**WHAT YOU NEED TO DO**
Extract each line of the data and write it out again exactly.

-------- EXERCISE DATA --------

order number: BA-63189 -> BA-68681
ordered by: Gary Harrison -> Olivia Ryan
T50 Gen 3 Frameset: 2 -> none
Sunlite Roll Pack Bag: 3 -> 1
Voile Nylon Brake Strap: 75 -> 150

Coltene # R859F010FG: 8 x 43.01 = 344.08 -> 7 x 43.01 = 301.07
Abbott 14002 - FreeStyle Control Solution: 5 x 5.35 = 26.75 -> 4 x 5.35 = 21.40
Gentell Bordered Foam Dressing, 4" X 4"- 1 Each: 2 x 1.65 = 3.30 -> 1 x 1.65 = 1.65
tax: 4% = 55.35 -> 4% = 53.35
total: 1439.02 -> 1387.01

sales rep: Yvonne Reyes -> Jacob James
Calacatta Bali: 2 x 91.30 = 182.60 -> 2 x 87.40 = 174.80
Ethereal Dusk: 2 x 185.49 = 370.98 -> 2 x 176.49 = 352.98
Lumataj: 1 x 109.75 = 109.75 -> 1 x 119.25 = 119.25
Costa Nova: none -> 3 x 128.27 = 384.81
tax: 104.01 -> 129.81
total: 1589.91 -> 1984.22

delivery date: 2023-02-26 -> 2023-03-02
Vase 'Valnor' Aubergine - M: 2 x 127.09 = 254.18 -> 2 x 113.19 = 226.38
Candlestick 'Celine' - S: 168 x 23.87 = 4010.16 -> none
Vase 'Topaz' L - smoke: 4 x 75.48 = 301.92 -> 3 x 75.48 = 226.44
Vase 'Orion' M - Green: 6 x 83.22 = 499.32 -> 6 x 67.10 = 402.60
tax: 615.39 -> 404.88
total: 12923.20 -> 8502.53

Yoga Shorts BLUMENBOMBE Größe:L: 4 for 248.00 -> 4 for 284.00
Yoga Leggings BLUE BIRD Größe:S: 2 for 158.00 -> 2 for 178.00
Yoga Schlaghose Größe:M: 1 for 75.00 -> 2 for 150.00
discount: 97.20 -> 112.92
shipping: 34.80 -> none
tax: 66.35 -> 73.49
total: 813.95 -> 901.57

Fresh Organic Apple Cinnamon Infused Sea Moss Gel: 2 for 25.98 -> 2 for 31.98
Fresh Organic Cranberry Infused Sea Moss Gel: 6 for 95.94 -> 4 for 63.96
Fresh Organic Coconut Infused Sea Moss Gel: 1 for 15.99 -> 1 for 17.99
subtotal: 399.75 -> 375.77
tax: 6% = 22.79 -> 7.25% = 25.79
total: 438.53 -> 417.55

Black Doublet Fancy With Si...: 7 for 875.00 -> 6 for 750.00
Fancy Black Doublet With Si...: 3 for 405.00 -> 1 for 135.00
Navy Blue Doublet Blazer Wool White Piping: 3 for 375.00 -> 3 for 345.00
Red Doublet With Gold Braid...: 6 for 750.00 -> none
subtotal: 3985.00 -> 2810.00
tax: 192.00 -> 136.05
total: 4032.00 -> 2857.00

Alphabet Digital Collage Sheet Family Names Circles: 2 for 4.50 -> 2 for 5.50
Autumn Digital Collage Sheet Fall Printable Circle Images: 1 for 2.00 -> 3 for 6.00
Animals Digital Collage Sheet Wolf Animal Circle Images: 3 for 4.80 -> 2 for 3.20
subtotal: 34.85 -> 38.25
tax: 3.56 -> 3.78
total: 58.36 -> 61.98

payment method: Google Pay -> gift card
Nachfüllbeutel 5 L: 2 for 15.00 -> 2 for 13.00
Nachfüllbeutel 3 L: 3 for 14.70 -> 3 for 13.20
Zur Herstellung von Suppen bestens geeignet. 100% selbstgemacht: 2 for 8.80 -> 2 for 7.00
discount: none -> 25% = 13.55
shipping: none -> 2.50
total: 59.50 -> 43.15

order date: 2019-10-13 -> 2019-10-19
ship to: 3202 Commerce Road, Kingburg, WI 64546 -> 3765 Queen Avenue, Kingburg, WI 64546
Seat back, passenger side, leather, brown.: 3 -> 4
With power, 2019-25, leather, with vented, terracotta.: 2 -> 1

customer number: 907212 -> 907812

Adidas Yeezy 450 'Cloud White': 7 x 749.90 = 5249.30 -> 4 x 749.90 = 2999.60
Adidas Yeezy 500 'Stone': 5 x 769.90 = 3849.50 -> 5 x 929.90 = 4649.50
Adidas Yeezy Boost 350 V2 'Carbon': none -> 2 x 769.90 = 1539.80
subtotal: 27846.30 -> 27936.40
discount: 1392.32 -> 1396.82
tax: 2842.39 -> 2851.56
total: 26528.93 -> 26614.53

--------

**REPLY**
order number: BA-63189 -> BA-68681
ordered by: Gary Harrison -> Olivia Ryan
T50 Gen 3 Frameset: 2 -> none
Sunlite Roll Pack Bag: 3 -> 1
Voile Nylon Brake Strap: 75 -> 150

Coltene # R859F010FG: 8 x 43.01 = 344.08 -> 7 x 43.01 = 301.07
Abbott 14002 - FreeStyle Control Solution: 5 x 5.35 = 26.75 -> 4 x 5.35 = 21.40
Gentell Bordered Foam Dressing, 4" X 4"- 1 Each: 2 x 1.65 = 3.30 -> 1 x 1.65 = 1.65
tax: 4% = 55.35 -> 4% = 53.35
total: 1439.02 -> 1387.01

sales rep: Yvonne Reyes -> Jacob James
Calacatta Bali: 2 x 91.30 = 182.60 -> 2 x 87.40 = 174.80
Ethereal Dusk: 2 x 185.49 = 370.98 -> 2 x 176.49 = 352.98
Lumataj: 1 x 109.75 = 109.75 -> 1 x 119.25 = 119.25
Costa Nova: none -> 3 x 128.27 = 384.81
tax: 104.01 -> 129.81
total: 1589.91 -> 1984.22

delivery date: 2023-02-26 -> 2023-03-02
Vase 'Valnor' Aubergine - M: 2 x 127.09 = 254.18 -> 2 x 113.19 = 226.38
Candlestick 'Celine' - S: 168 x 23.87 = 4010.16 -> none
Vase 'Topaz' L - smoke: 4 x 75.48 = 301.92 -> 3 x 75.48 = 226.44
Vase 'Orion' M - Green: 6 x 83.22 = 499.32 -> 6 x 67.10 = 402.60
tax: 615.39 -> 404.88
total: 12923.20 -> 8502.53

Yoga Shorts BLUMENBOMBE Größe:L: 4 for 248.00 -> 4 for 284.00
Yoga Leggings BLUE BIRD Größe:S: 2 for 158.00 -> 2 for 178.00
Yoga Schlaghose Größe:M: 1 for 75.00 -> 2 for 150.00
discount: 97.20 -> 112.92
shipping: 34.80 -> none
tax: 66.35 -> 73.49
total: 813.95 -> 901.57

Fresh Organic Apple Cinnamon Infused Sea Moss Gel: 2 for 25.98 -> 2 for 31.98
Fresh Organic Cranberry Infused Sea Moss Gel: 6 for 95.94 -> 4 for 63.96
Fresh Organic Coconut Infused Sea Moss Gel: 1 for 15.99 -> 1 for 17.99
subtotal: 399.75 -> 375.77
tax: 6% = 22.79 -> 7.25% = 25.79
total: 438.53 -> 417.55

Black Doublet Fancy With Si...: 7 for 875.00 -> 6 for 750.00
Fancy Black Doublet With Si...: 3 for 405.00 -> 1 for 135.00
Navy Blue Doublet Blazer Wool White Piping: 3 for 375.00 -> 3 for 345.00
Red Doublet With Gold Braid...: 6 for 750.00 -> none
subtotal: 3985.00 -> 2810.00
tax: 192.00 -> 136.05
total: 4032.00 -> 2857.00

Alphabet Digital Collage Sheet Family Names Circles: 2 for 4.50 -> 2 for 5.50
Autumn Digital Collage Sheet Fall Printable Circle Images: 1 for 2.00 -> 3 for 6.00
Animals Digital Collage Sheet Wolf Animal Circle Images: 3 for 4.80 -> 2 for 3.20
subtotal: 34.85 -> 38.25
tax: 3.56 -> 3.78
total: 58.36 -> 61.98

payment method: Google Pay -> gift card
Nachfüllbeutel 5 L: 2 for 15.00 -> 2 for 13.00
Nachfüllbeutel 3 L: 3 for 14.70 -> 3 for 13.20
Zur Herstellung von Suppen bestens geeignet. 100% selbstgemacht: 2 for 8.80 -> 2 for 7.00
discount: none -> 25% = 13.55
shipping: none -> 2.50
total: 59.50 -> 43.15

order date: 2019-10-13 -> 2019-10-19
ship to: 3202 Commerce Road, Kingburg, WI 64546 -> 3765 Queen Avenue, Kingburg, WI 64546
Seat back, passenger side, leather, brown.: 3 -> 4
With power, 2019-25, leather, with vented, terracotta.: 2 -> 1

customer number: 907212 -> 907812

Adidas Yeezy 450 'Cloud White': 7 x 749.90 = 5249.30 -> 4 x 749.90 = 2999.60
Adidas Yeezy 500 'Stone': 5 x 769.90 = 3849.50 -> 5 x 929.90 = 4649.50
Adidas Yeezy Boost 350 V2 'Carbon': none -> 2 x 769.90 = 1539.80
subtotal: 27846.30 -> 27936.40
discount: 1392.32 -> 1396.82
tax: 2842.39 -> 2851.56
total: 26528.93 -> 26614.53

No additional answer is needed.